_EXERCISE GOAL_
The data below must be copied in full and without any change.

_EXTRACTED INFORMATION_
<<<<

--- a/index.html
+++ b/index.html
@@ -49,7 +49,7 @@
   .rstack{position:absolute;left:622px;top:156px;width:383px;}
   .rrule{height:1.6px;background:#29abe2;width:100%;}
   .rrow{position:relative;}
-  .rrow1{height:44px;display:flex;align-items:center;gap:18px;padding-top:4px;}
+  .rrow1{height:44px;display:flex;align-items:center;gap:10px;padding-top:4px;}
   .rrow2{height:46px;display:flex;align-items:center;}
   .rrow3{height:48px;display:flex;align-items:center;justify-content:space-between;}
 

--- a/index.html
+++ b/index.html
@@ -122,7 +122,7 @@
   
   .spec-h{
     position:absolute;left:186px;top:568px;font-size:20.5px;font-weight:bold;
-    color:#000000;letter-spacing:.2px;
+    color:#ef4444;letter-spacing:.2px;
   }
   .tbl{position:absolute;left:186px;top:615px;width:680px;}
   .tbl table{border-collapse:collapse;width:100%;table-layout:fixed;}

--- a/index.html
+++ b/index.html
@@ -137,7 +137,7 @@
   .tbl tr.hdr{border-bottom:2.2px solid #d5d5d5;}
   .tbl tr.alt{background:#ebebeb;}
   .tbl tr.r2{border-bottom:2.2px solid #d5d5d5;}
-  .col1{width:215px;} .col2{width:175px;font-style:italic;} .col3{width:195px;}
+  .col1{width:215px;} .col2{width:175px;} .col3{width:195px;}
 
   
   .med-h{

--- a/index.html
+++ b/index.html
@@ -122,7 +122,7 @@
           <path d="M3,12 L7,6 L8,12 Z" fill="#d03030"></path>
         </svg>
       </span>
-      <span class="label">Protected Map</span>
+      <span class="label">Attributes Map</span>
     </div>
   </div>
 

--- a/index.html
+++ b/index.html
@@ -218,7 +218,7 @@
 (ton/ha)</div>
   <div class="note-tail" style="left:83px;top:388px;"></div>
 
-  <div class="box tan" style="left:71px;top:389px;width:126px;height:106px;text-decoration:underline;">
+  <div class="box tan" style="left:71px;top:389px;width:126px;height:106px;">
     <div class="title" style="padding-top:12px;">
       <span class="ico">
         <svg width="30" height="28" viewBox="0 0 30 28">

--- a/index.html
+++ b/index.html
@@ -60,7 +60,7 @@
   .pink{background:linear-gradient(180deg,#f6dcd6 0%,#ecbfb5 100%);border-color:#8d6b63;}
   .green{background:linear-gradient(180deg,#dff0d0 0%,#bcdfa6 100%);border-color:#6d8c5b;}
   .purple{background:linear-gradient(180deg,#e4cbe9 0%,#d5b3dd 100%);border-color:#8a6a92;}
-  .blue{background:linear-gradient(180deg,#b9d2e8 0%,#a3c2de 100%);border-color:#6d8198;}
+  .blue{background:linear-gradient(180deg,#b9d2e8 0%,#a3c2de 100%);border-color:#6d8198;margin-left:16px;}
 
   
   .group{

>>>>

_TASK SOLUTION_
--- a/index.html
+++ b/index.html
@@ -49,7 +49,7 @@
   .rstack{position:absolute;left:622px;top:156px;width:383px;}
   .rrule{height:1.6px;background:#29abe2;width:100%;}
   .rrow{position:relative;}
-  .rrow1{height:44px;display:flex;align-items:center;gap:18px;padding-top:4px;}
+  .rrow1{height:44px;display:flex;align-items:center;gap:10px;padding-top:4px;}
   .rrow2{height:46px;display:flex;align-items:center;}
   .rrow3{height:48px;display:flex;align-items:center;justify-content:space-between;}
 

--- a/index.html
+++ b/index.html
@@ -122,7 +122,7 @@
   
   .spec-h{
     position:absolute;left:186px;top:568px;font-size:20.5px;font-weight:bold;
-    color:#000000;letter-spacing:.2px;
+    color:#ef4444;letter-spacing:.2px;
   }
   .tbl{position:absolute;left:186px;top:615px;width:680px;}
   .tbl table{border-collapse:collapse;width:100%;table-layout:fixed;}

--- a/index.html
+++ b/index.html
@@ -137,7 +137,7 @@
   .tbl tr.hdr{border-bottom:2.2px solid #d5d5d5;}
   .tbl tr.alt{background:#ebebeb;}
   .tbl tr.r2{border-bottom:2.2px solid #d5d5d5;}
-  .col1{width:215px;} .col2{width:175px;font-style:italic;} .col3{width:195px;}
+  .col1{width:215px;} .col2{width:175px;} .col3{width:195px;}
 
   
   .med-h{

--- a/index.html
+++ b/index.html
@@ -122,7 +122,7 @@
           <path d="M3,12 L7,6 L8,12 Z" fill="#d03030"></path>
         </svg>
       </span>
-      <span class="label">Protected Map</span>
+      <span class="label">Attributes Map</span>
     </div>
   </div>
 

--- a/index.html
+++ b/index.html
@@ -218,7 +218,7 @@
 (ton/ha)</div>
   <div class="note-tail" style="left:83px;top:388px;"></div>
 
-  <div class="box tan" style="left:71px;top:389px;width:126px;height:106px;text-decoration:underline;">
+  <div class="box tan" style="left:71px;top:389px;width:126px;height:106px;">
     <div class="title" style="padding-top:12px;">
       <span class="ico">
         <svg width="30" height="28" viewBox="0 0 30 28">

--- a/index.html
+++ b/index.html
@@ -60,7 +60,7 @@
   .pink{background:linear-gradient(180deg,#f6dcd6 0%,#ecbfb5 100%);border-color:#8d6b63;}
   .green{background:linear-gradient(180deg,#dff0d0 0%,#bcdfa6 100%);border-color:#6d8c5b;}
   .purple{background:linear-gradient(180deg,#e4cbe9 0%,#d5b3dd 100%);border-color:#8a6a92;}
-  .blue{background:linear-gradient(180deg,#b9d2e8 0%,#a3c2de 100%);border-color:#6d8198;}
+  .blue{background:linear-gradient(180deg,#b9d2e8 0%,#a3c2de 100%);border-color:#6d8198;margin-left:16px;}
 
   
   .group{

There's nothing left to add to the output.